If your dog ate grapes — what to watch for
Watch for these symptoms over the next 1–3 days:
Other symptoms of grape-related poisoning include: Dehydration, Tremors, Abdominal pain, Lethargy, Polydipsia (extreme thirst), Little or no urine output, Behavioral changes indicating distress
🚨 If this happened — act now
If your dog ate any amount of grapes or raisins, call ASPCA Animal Poison Control (1-888-426-4435) immediately AND get to your vet — both, not either. ASPCA's 24/7 veterinary toxicologists tell you whether to induce vomiting at home, how urgent it is for your dog's size, and they open a case file your local vet uses during treatment (most general-practice vets aren't toxicology specialists, and ASPCA is). Your vet handles the physical care: induced vomiting if recent, activated charcoal, IV fluids to protect the kidneys. Bring or describe what was eaten — type, rough amount, when. A consultation fee may apply on the ASPCA call. Don't wait for symptoms; by the time grape poisoning is obvious, kidney damage is already happening.
- Watch for early signs that look like a simple upset stomach — vomiting, diarrhea, or loss of appetite — they can be the first signal.
- ASPCA Animal Poison Control runs a 24/7 hotline — a consultation fee may apply, but they're the standard reference for what's toxic and how serious it is.
Common questions
- How many grapes can kill a dog?
- AKC: more than one grape or raisin per 10 pounds of body weight is enough to cause renal failure in some dogs.
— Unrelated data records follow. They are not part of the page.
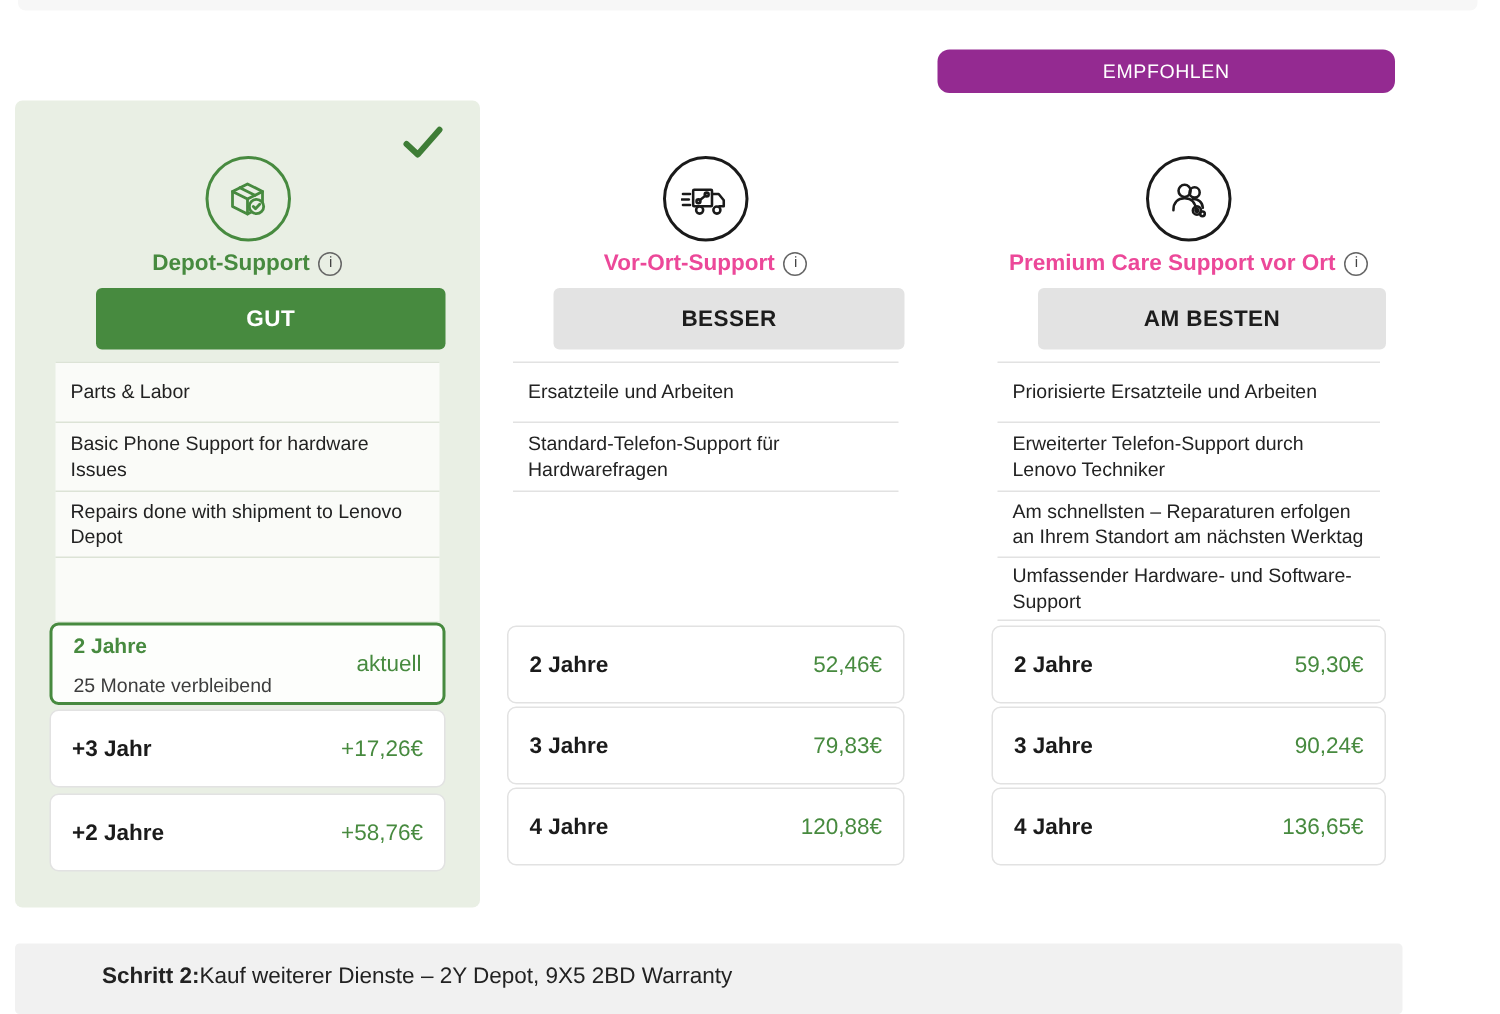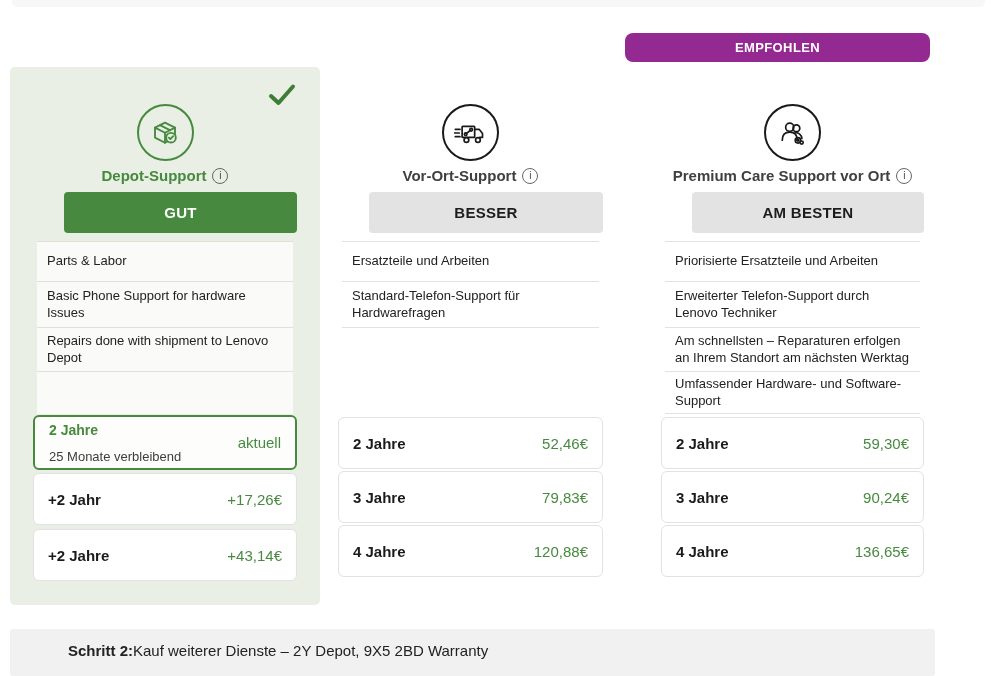--- a/index.html
+++ b/index.html
@@ -11,7 +11,7 @@
 
   .badge{position:absolute;left:625px;top:33px;width:305px;height:29px;
          background:var(--purple,#942a91);border-radius:8px;color:#fff;
-         font-weight:bold;font-size:13px;letter-spacing:.4px;
+         font-weight:normal;font-size:13px;letter-spacing:.4px;
          display:flex;align-items:center;justify-content:center;}
 
   .col{position:absolute;top:67px;height:538px;box-sizing:border-box;}

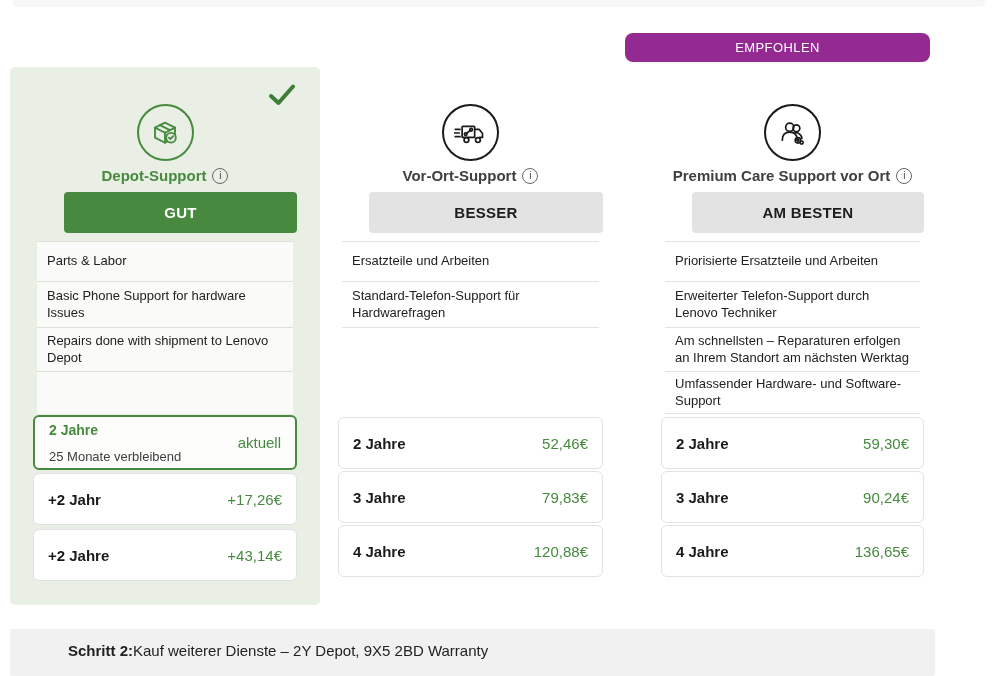--- a/index.html
+++ b/index.html
@@ -28,7 +28,7 @@
   .col1 .icon-circle{border-color:var(--green,#478a3f);}
 
   .plan-title{margin:6px 0 0;height:17px;text-align:center;font-size:15px;
-              font-weight:bold;color:#404040;display:flex;align-items:center;
+              font-weight:bold;color:#ec4899;display:flex;align-items:center;
               justify-content:center;gap:6px;}
   .col1 .plan-title{color:var(--green,#478a3f);}
   .info-icon{width:14px;height:14px;border:1px solid #666;border-radius:50%;

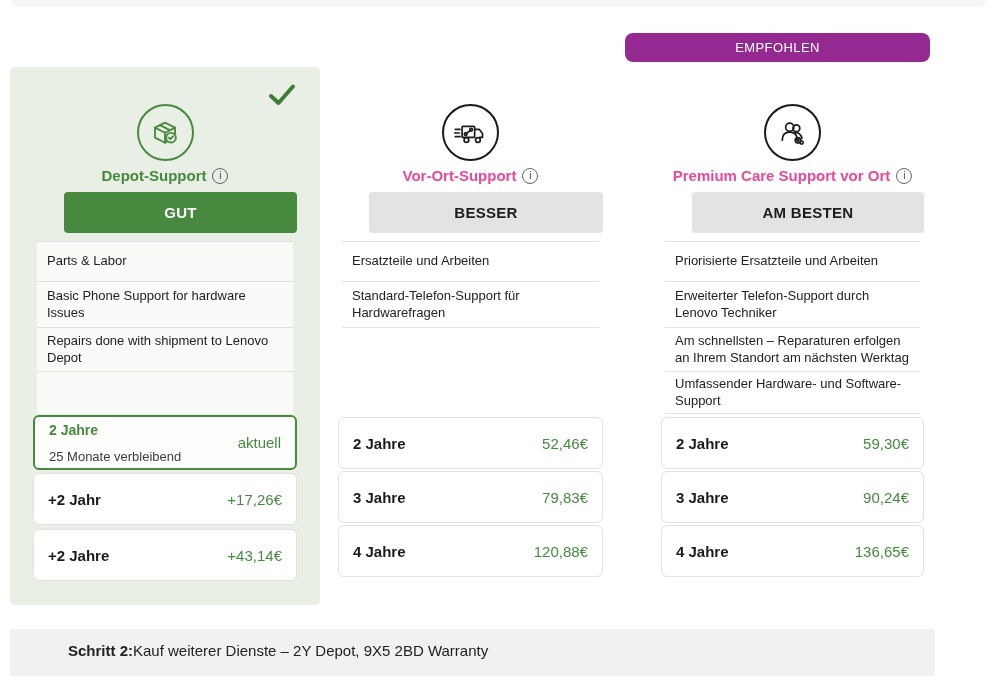--- a/index.html
+++ b/index.html
@@ -121,7 +121,7 @@
         <span class="status">aktuell</span>
       </div>
       <div class="price-box">
-        <span class="duration">+2 Jahr</span>
+        <span class="duration">+3 Jahr</span>
         <span class="price">+17,26€</span>
       </div>
       <div class="price-box">

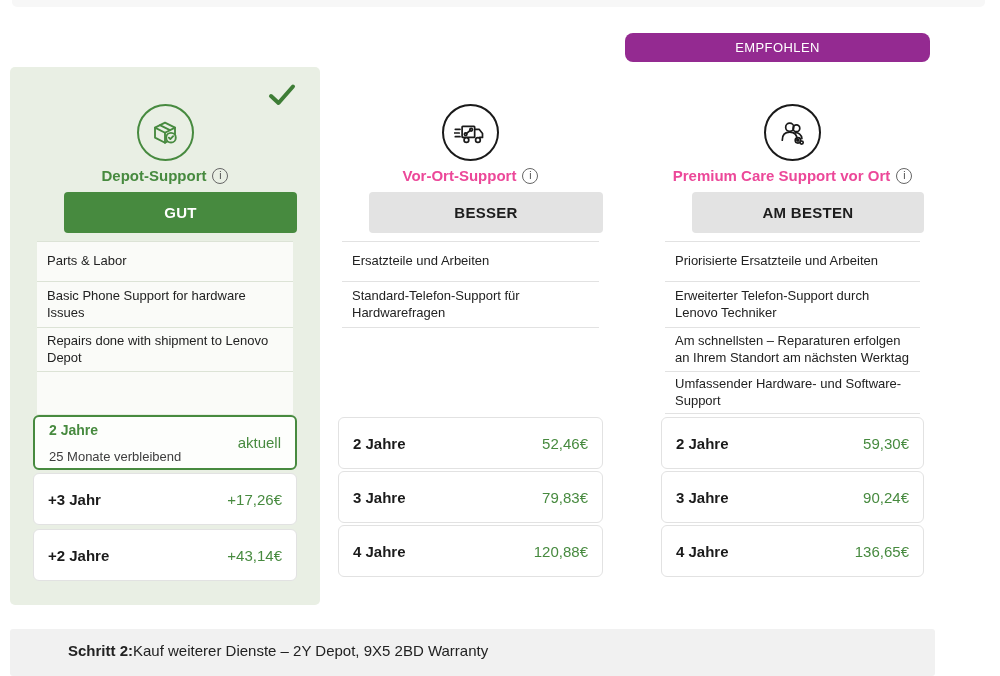--- a/index.html
+++ b/index.html
@@ -126,7 +126,7 @@
       </div>
       <div class="price-box">
         <span class="duration">+2 Jahre</span>
-        <span class="price">+43,14€</span>
+        <span class="price">+58,76€</span>
       </div>
     </div>
   </section>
That means three grapes for a 30-lb dog is potentially fatal. Raisins are even more dangerous per piece because they're concentrated. There's no 'safe' amount — some dogs are far more sensitive than others, and the exact reason isn't fully understood yet.
- Are raisins as toxic as grapes?
- More so per piece — raisins are dehydrated grapes, so the same toxic compound is concentrated in a smaller volume. AKC's threshold of one grape/raisin per 10 lb of dog applies to both. Watch out for raisins hidden in trail mix, oatmeal raisin cookies, raisin bread, granola bars, and many baked goods.
- My dog ate one grape — should I panic?
- Don't wait — call ASPCA Animal Poison Control (1-888-426-4435) AND your vet right now, both at once. ASPCA's toxicologists triage urgency 24/7 and tell you whether to induce vomiting at home; your vet handles the physical treatment. AKC's threshold is one grape per 10 lb, so for small dogs even one grape can matter. Vets can induce vomiting if it was recent (within ~2 hours) and start IV fluids if needed. Treatment works best when started early.
- Why are grapes toxic to dogs?
- Nobody knows for sure. AKC says the exact compound that causes toxicity is unknown. ASPCA notes a recent hypothesis that tartaric acid may be the culprit — but still hedges with 'speculated.' Because the mechanism isn't fully understood, vets treat ALL grape ingestion as potentially serious, regardless of how much was eaten.
- What about grape juice, grape jelly, or wine?
- Treat any product with grapes as toxic. The same with raisin bread, oatmeal raisin cookies, trail mix with raisins, and currants. If you're not sure whether something contains grapes or raisins, call ASPCA Animal Poison Control (1-888-426-4435) — their veterinary toxicologists can tell you in minutes whether the specific product is a concern, before you commit to a vet trip.
- How long does it take for grape poisoning symptoms to appear?
- Early symptoms (vomiting, diarrhea, lethargy, loss of appetite) can show within hours and are easy to miss. Kidney injury itself often shows up on blood work over the next 24–72 hours. That's why vets want to start treatment early — once the kidneys are damaged, the outcome is much worse.
- Which dogs are at highest risk?
- Honestly, all dogs. The reason it's so dangerous is unpredictability — some dogs eat handfuls of grapes and seem fine, others die from a small amount. There's no breed, age, or size that's known to be 'safer.' Don't try to figure out if your dog is the resistant kind — treat any grape ingestion as an emergency.